### To do
If a line in the listing carries the word "localized", return a copy of that line.

### Extracted data
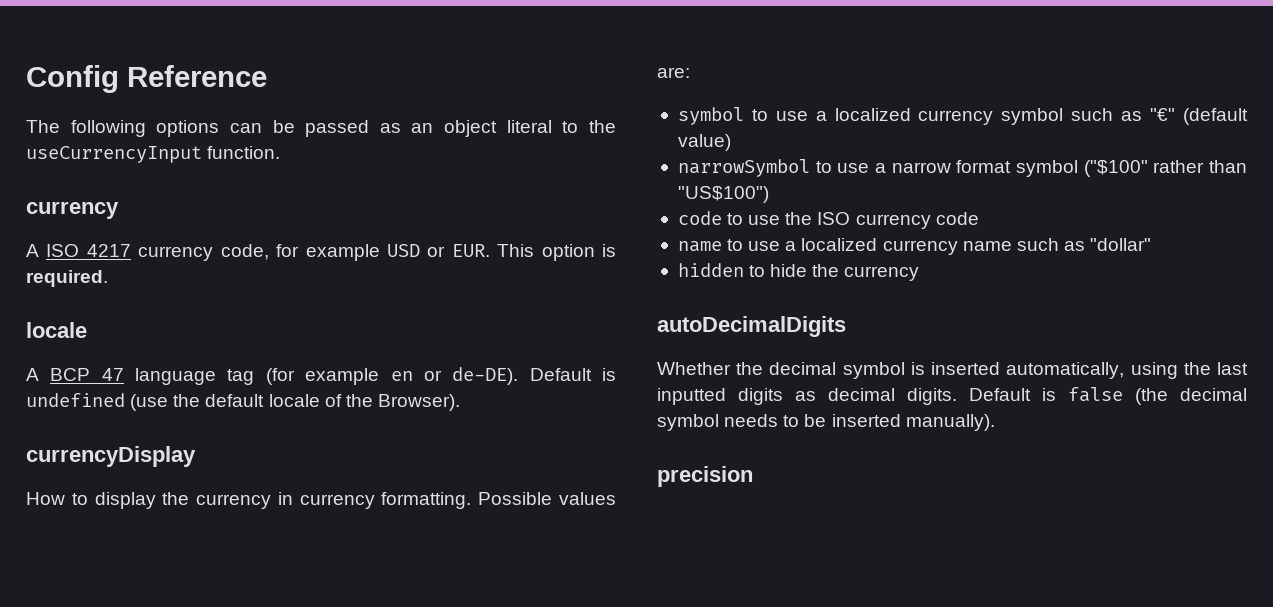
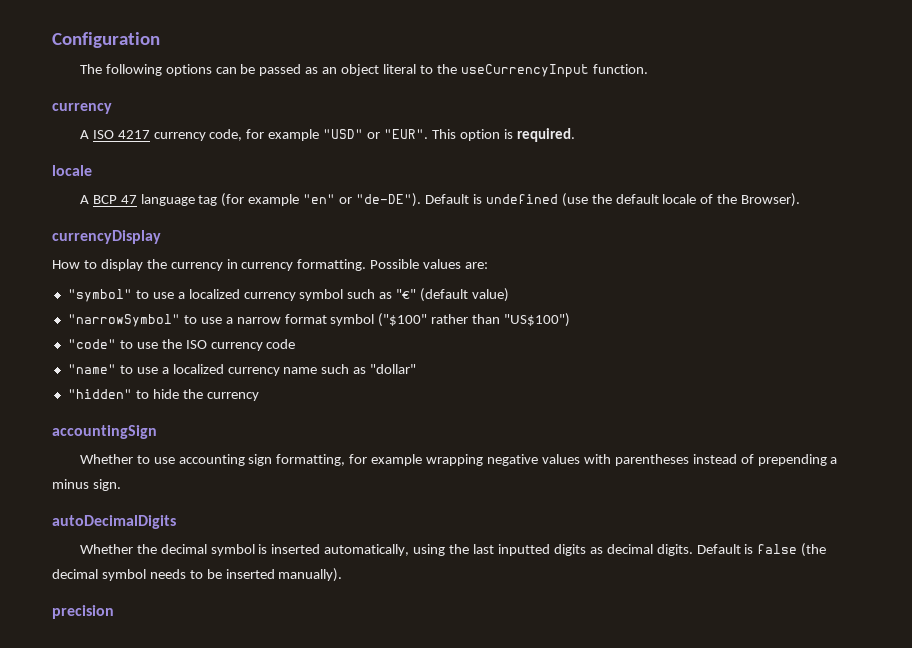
- Config Reference
+ Configuration
- A ISO 4217 currency code, for example USD or EUR. This option is required.
+ A ISO 4217 currency code, for example "USD" or "EUR". This option is required.
- A BCP 47 language tag (for example en or de-DE).
+ A BCP 47 language tag (for example "en" or "de-DE").
- symbol to use a localized currency symbol such as "€" (default value)
+ "symbol" to use a localized currency symbol such as "€" (default value)
- narrowSymbol to use a narrow format symbol ("$100" rather than "US$100")
+ "narrowSymbol" to use a narrow format symbol ("$100" rather than "US$100")
- code to use the ISO currency code
+ "code" to use the ISO currency code
- name to use a localized currency name such as "dollar"
+ "name" to use a localized currency name such as "dollar"
- hidden to hide the currency
+ "hidden" to hide the currency
+ accountingSign
+ Whether to use accounting sign formatting, for example wrapping negative values with parentheses instead of prepending a minus sign.

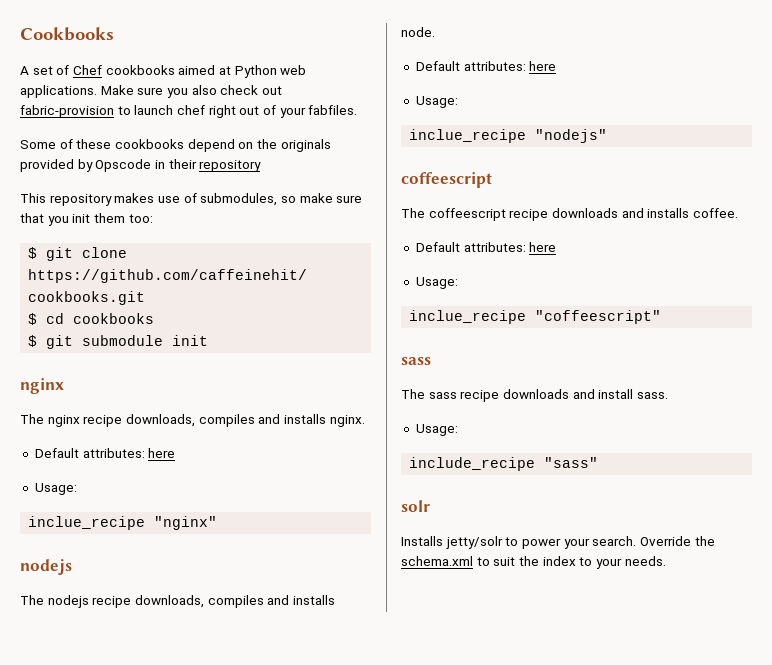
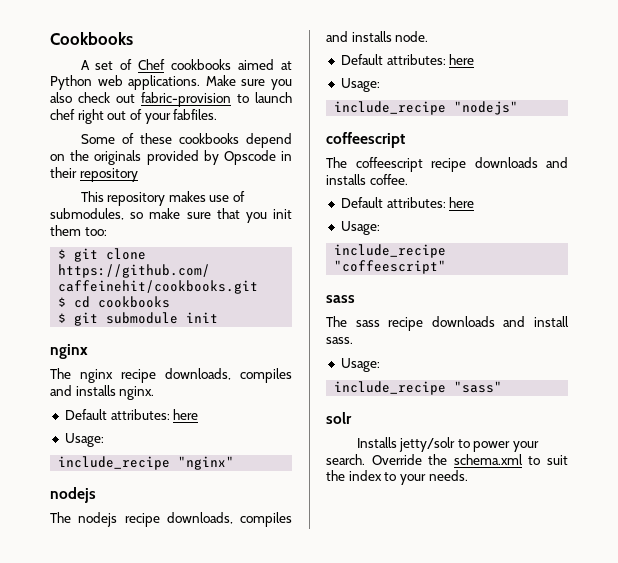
- inclue_recipe "nginx"
+ include_recipe "nginx"
- inclue_recipe "nodejs"
+ include_recipe "nodejs"
- inclue_recipe "coffeescript"
+ include_recipe "coffeescript"

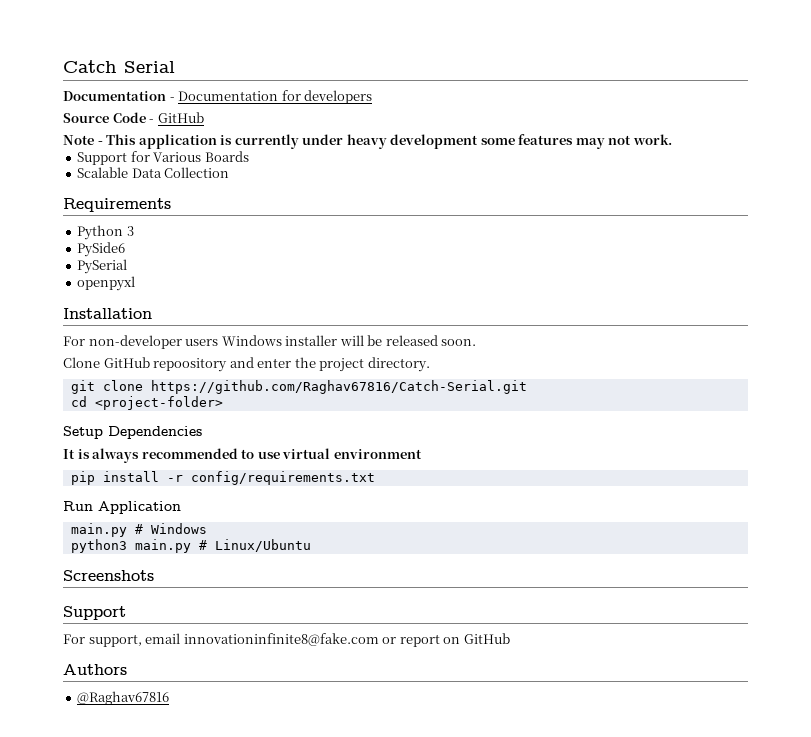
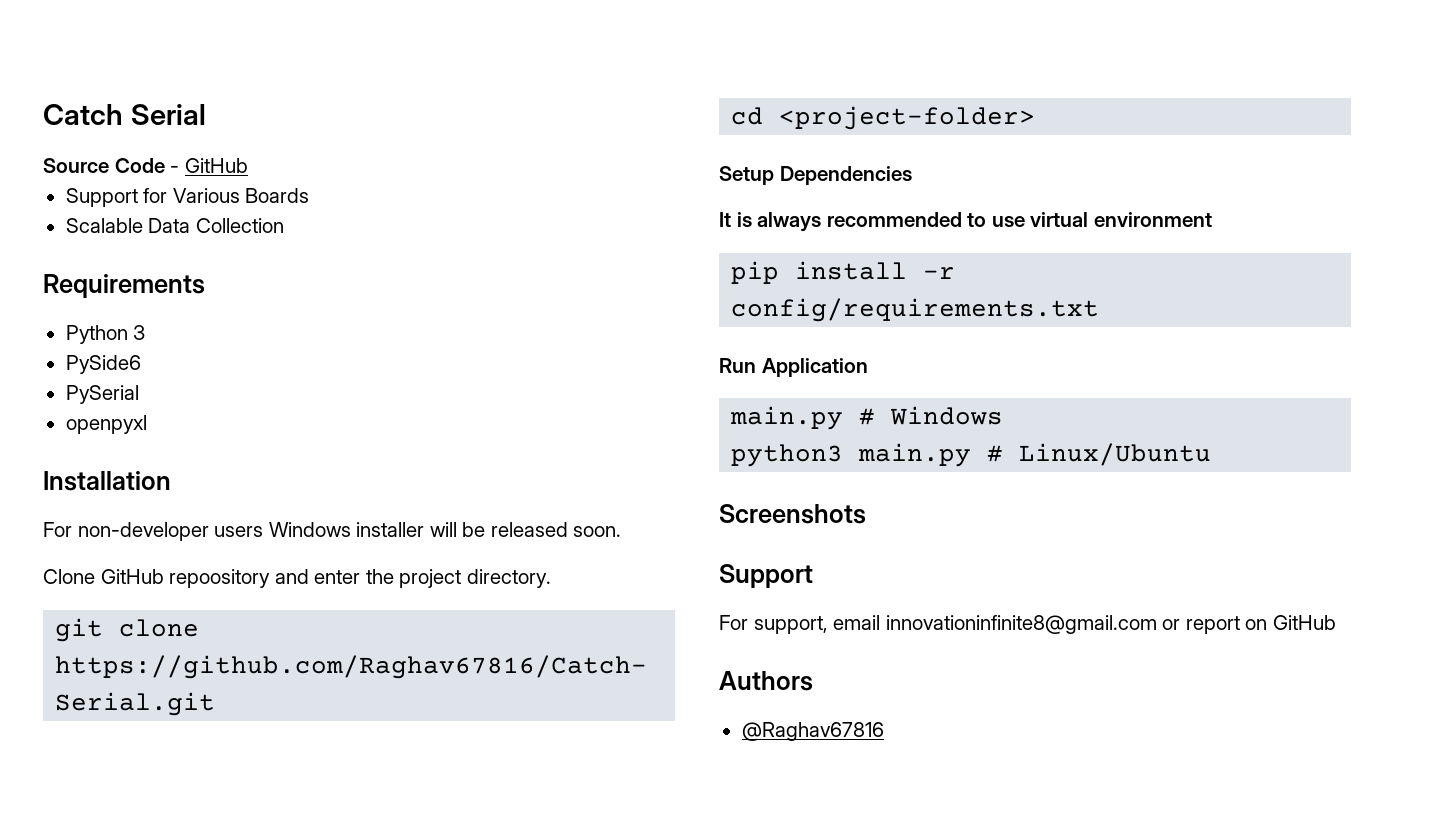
- Documentation - Documentation for developers
- Note - This application is currently under heavy development some features may not work.
- For support, email innovationinfinite8@fake.com or report on GitHub
+ For support, email innovationinfinite8@gmail.com or report on GitHub

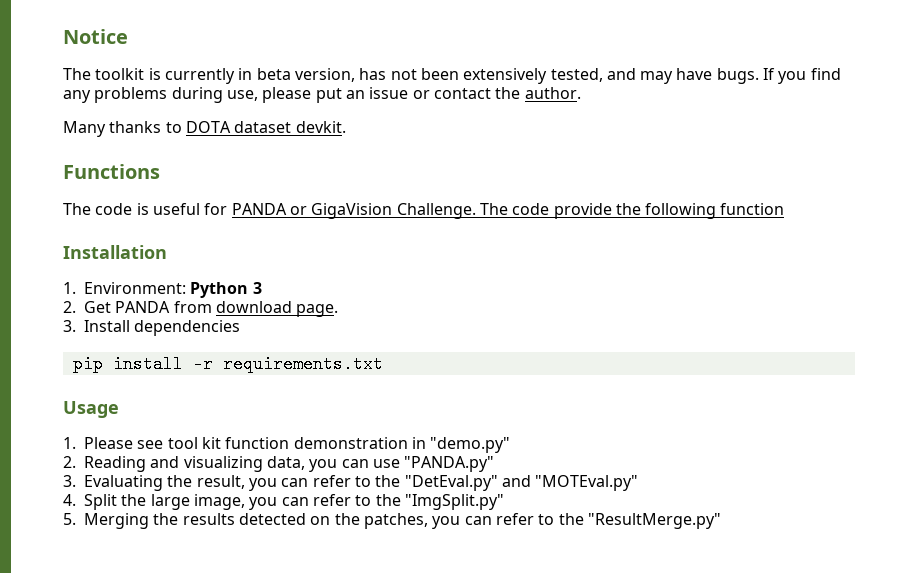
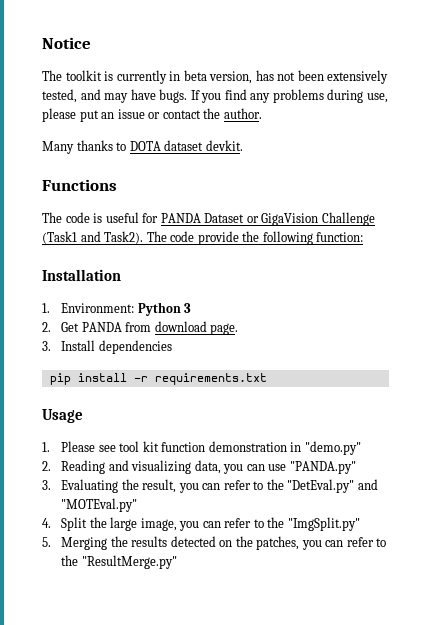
- The code is useful for PANDA or GigaVision Challenge.
+ The code is useful for PANDA Dataset or GigaVision Challenge (Task1 and Task2).
- The code provide the following function
+ The code provide the following function:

### Answer below
- symbol to use a localized currency symbol such as "€" (default value)
+ "symbol" to use a localized currency symbol such as "€" (default value)
- name to use a localized currency name such as "dollar"
+ "name" to use a localized currency name such as "dollar"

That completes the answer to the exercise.